Shareholders were pleased with the recent earnings report from Dna Group (T.R.) Ltd (TLV:DNA). Despite this, we feel that there are some reasons to be cautious with these earnings.
See our latest analysis for Dna Group (T.R.)
Examining Cashflow Against Dna Group (T.R.)'s Earnings
As finance nerds would already know, the accrual ratio from cashflow is a key measure for assessing how well a company's free cash flow (FCF) matches its profit. In plain english, this ratio subtracts FCF from net profit, and divides that number by the company's average operating assets over that period. You could think of the accrual ratio from cashflow as the 'non-FCF profit ratio'.
Therefore, it's actually considered a good thing when a company has a negative accrual ratio, but a bad thing if its accrual ratio is positive. While it's not a problem to have a positive accrual ratio, indicating a certain level of non-cash profits, a high accrual ratio is arguably a bad thing, because it indicates paper profits are not matched by cash flow. To quote a 2014 paper by Lewellen and Resutek, "firms with higher accruals tend to be less profitable in the future".
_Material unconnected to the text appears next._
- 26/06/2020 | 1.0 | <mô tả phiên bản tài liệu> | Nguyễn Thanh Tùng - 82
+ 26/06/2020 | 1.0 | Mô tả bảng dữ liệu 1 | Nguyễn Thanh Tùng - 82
For the year to December 2024, Dna Group (T.R.) had an accrual ratio of 0.90. Ergo, its free cash flow is significantly weaker than its profit. Statistically speaking, that's a real negative for future earnings. To wit, it produced free cash flow of ₪1.6m during the period, falling well short of its reported profit of ₪22.1m. Notably, Dna Group (T.R.) had negative free cash flow last year, so the ₪1.6m it produced this year was a welcome improvement. Having said that, there is more to the story. We can see that unusual items have impacted its statutory profit, and therefore the accrual ratio. The good news for shareholders is that Dna Group (T.R.)'s accrual ratio was much better last year, so this year's poor reading might simply be a case of a short term mismatch between profit and FCF. Shareholders should look for improved cashflow relative to profit in the current year, if that is indeed the case.
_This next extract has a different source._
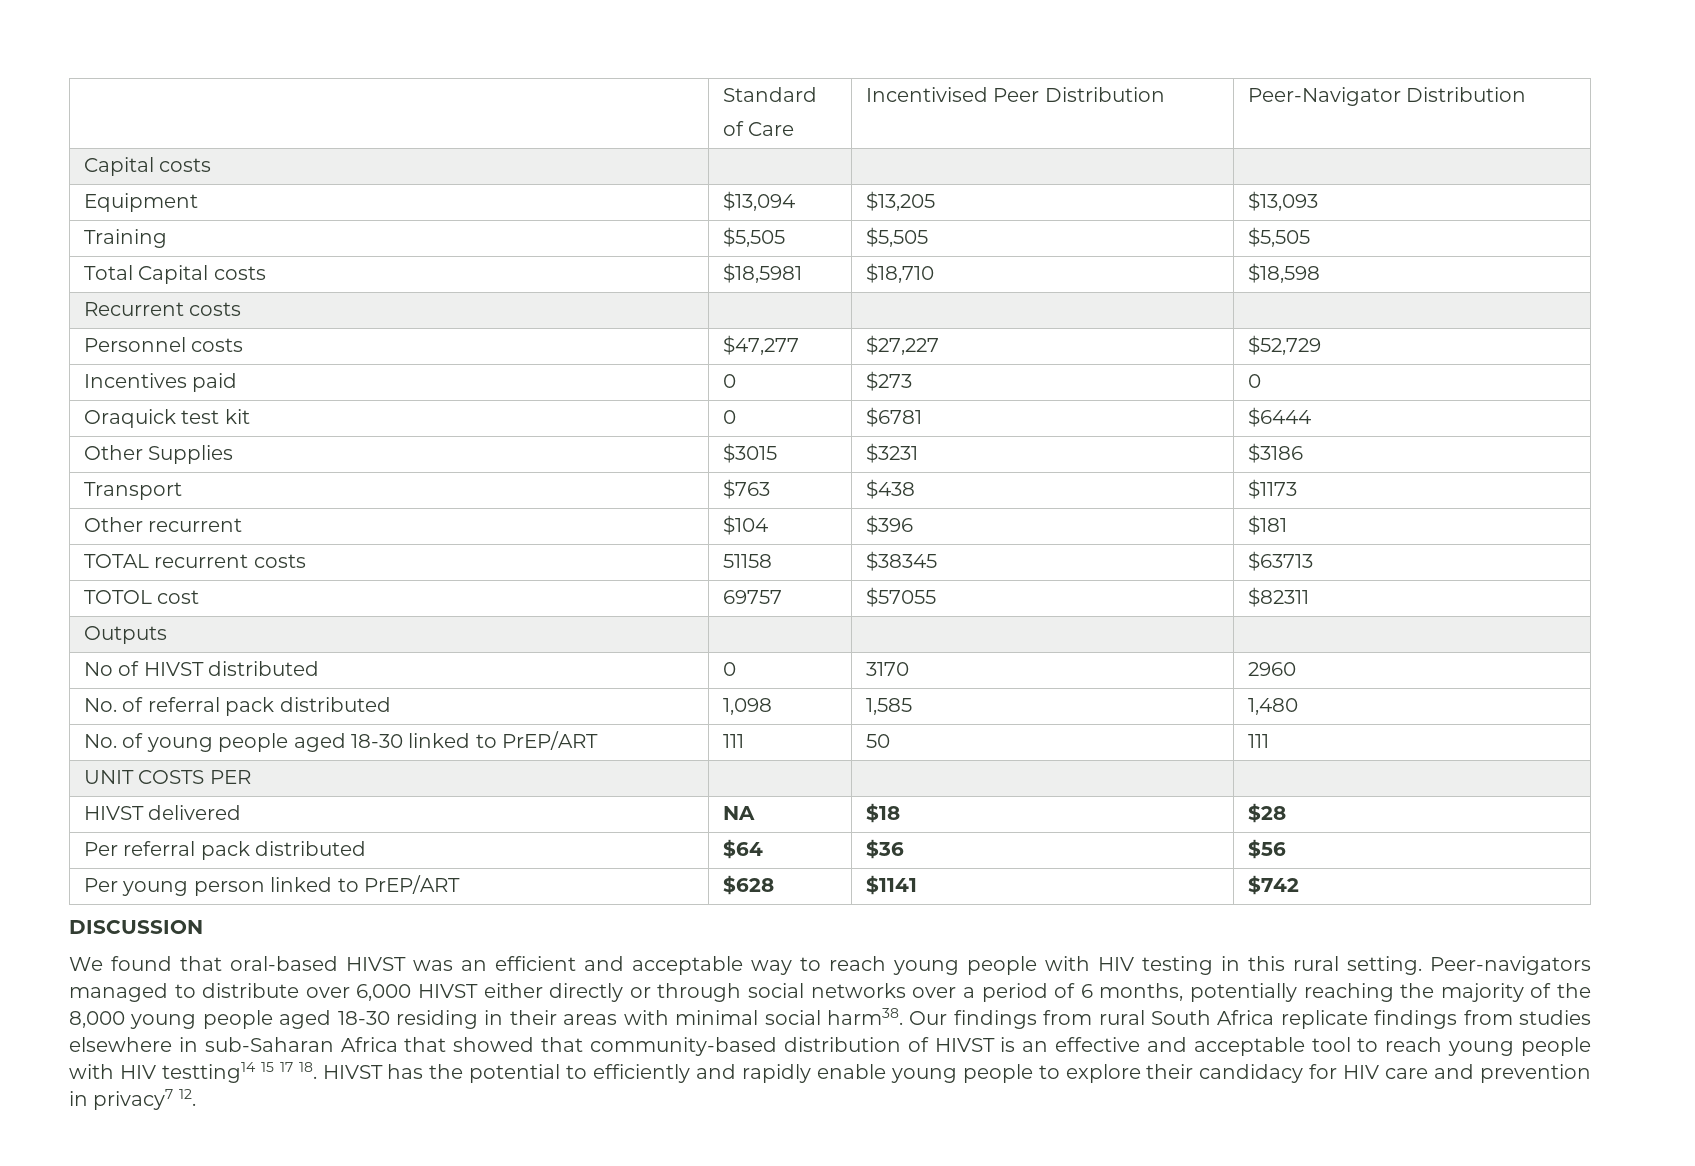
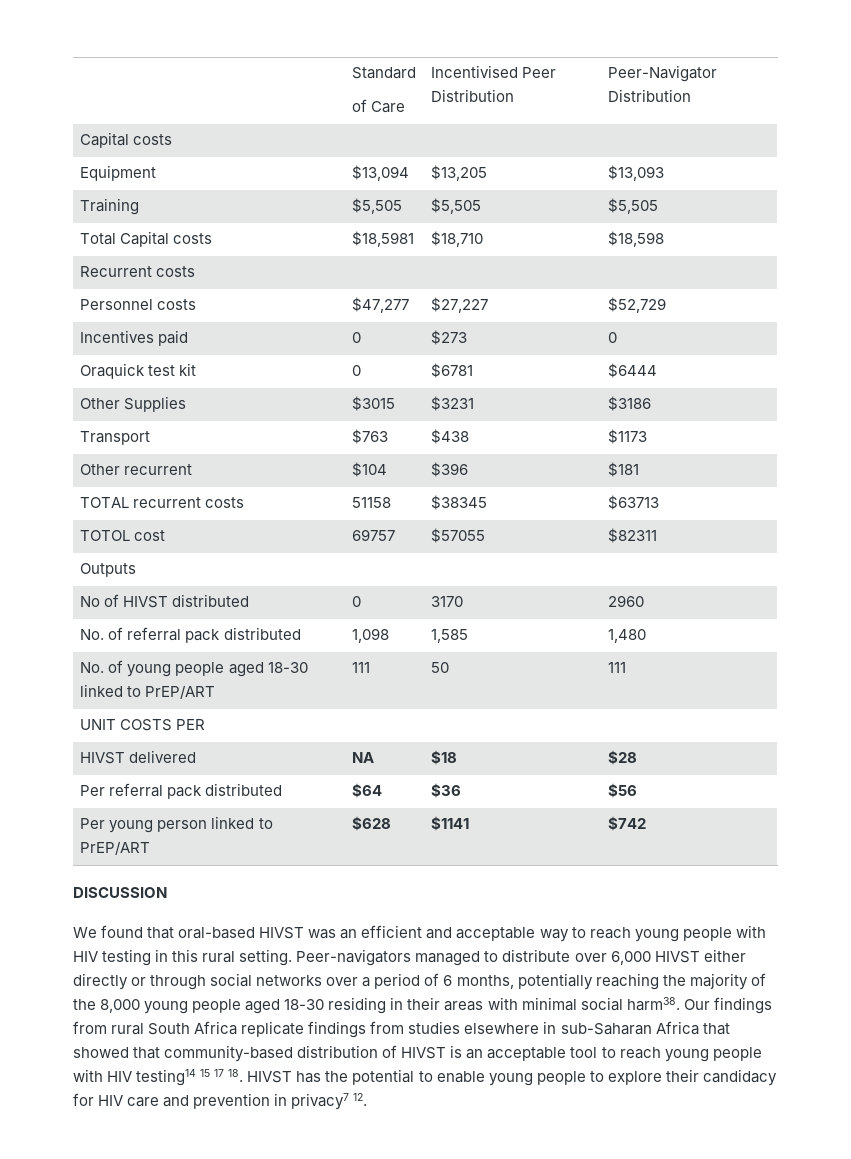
- Our findings from rural South Africa replicate findings from studies elsewhere in sub-Saharan Africa that showed that community-based distribution of HIVST is an effective and acceptable tool to reach young people with HIV testting14 15 17 18. HIVST has the potential to efficiently and rapidly enable young people to explore their candidacy for HIV care and prevention in privacy7 12.
+ Our findings from rural South Africa replicate findings from studies elsewhere in sub-Saharan Africa that showed that community-based distribution of HIVST is an acceptable tool to reach young people with HIV testing14 15 17 18. HIVST has the potential to enable young people to explore their candidacy for HIV care and prevention in privacy7 12.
Note: we always recommend investors check balance sheet strength. Click here to be taken to our balance sheet analysis of Dna Group (T.R.).
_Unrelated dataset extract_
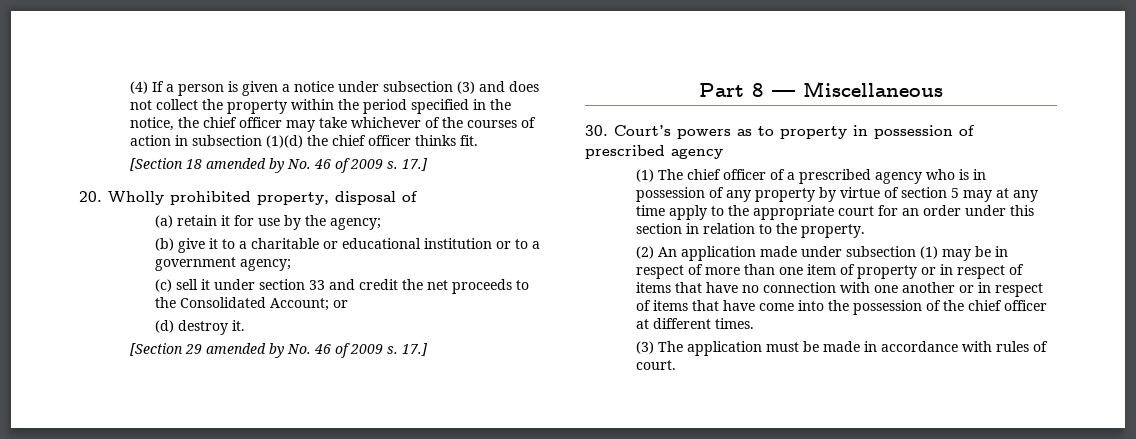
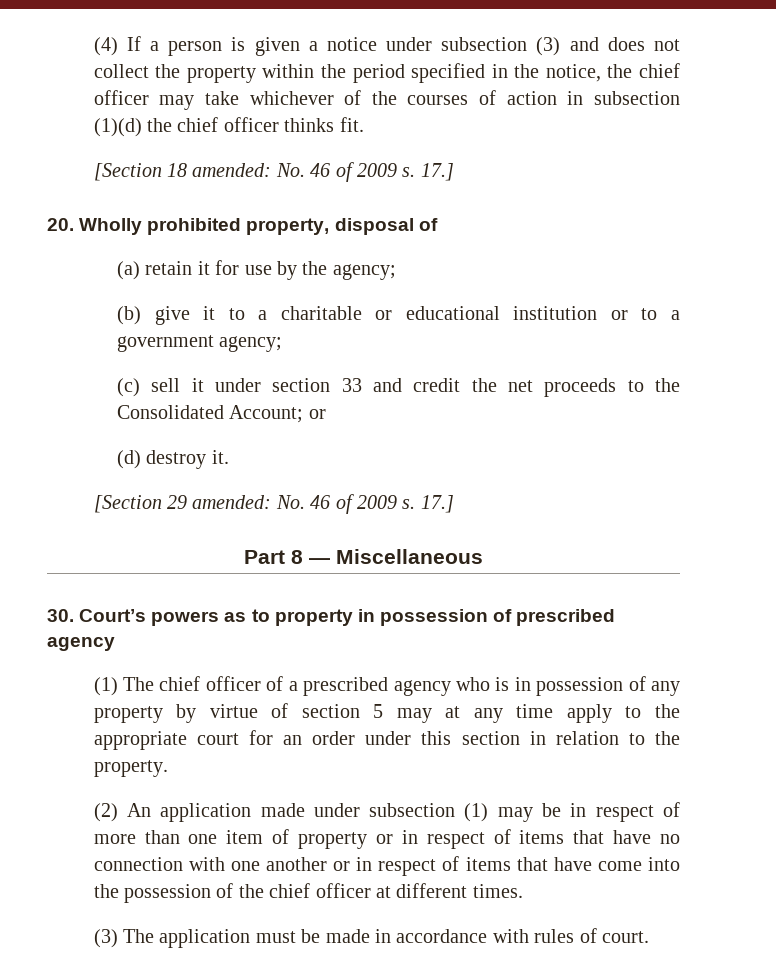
- [Section 18 amended by No. 46 of 2009 s.
+ [Section 18 amended: No. 46 of 2009 s.
- [Section 29 amended by No. 46 of 2009 s.
+ [Section 29 amended: No. 46 of 2009 s.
How Do Unusual Items Influence Profit?
The fact that the company had unusual items boosting profit by ₪21m, in the last year, probably goes some way to explain why its accrual ratio was so weak. While it's always nice to have higher profit, a large contribution from unusual items sometimes dampens our enthusiasm. When we analysed the vast majority of listed companies worldwide, we found that significant unusual items are often not repeated. And that's as you'd expect, given these boosts are described as 'unusual'. Dna Group (T.R.) had a rather significant contribution from unusual items relative to its profit to December 2024. All else being equal, this would likely have the effect of making the statutory profit a poor guide to underlying earnings power.
Our Take On Dna Group (T.R.)'s Profit Performance
Summing up, Dna Group (T.R.) received a nice boost to profit from unusual items, but could not match its paper profit with free cash flow. For all the reasons mentioned above, we think that, at a glance, Dna Group (T.R.)'s statutory profits could be considered to be low quality, because they are likely to give investors an overly positive impression of the company. So if you'd like to dive deeper into this stock, it's crucial to consider any risks it's facing. For example, Dna Group (T.R.) has 4 warning signs (and 2 which are a bit concerning) we think you should know about.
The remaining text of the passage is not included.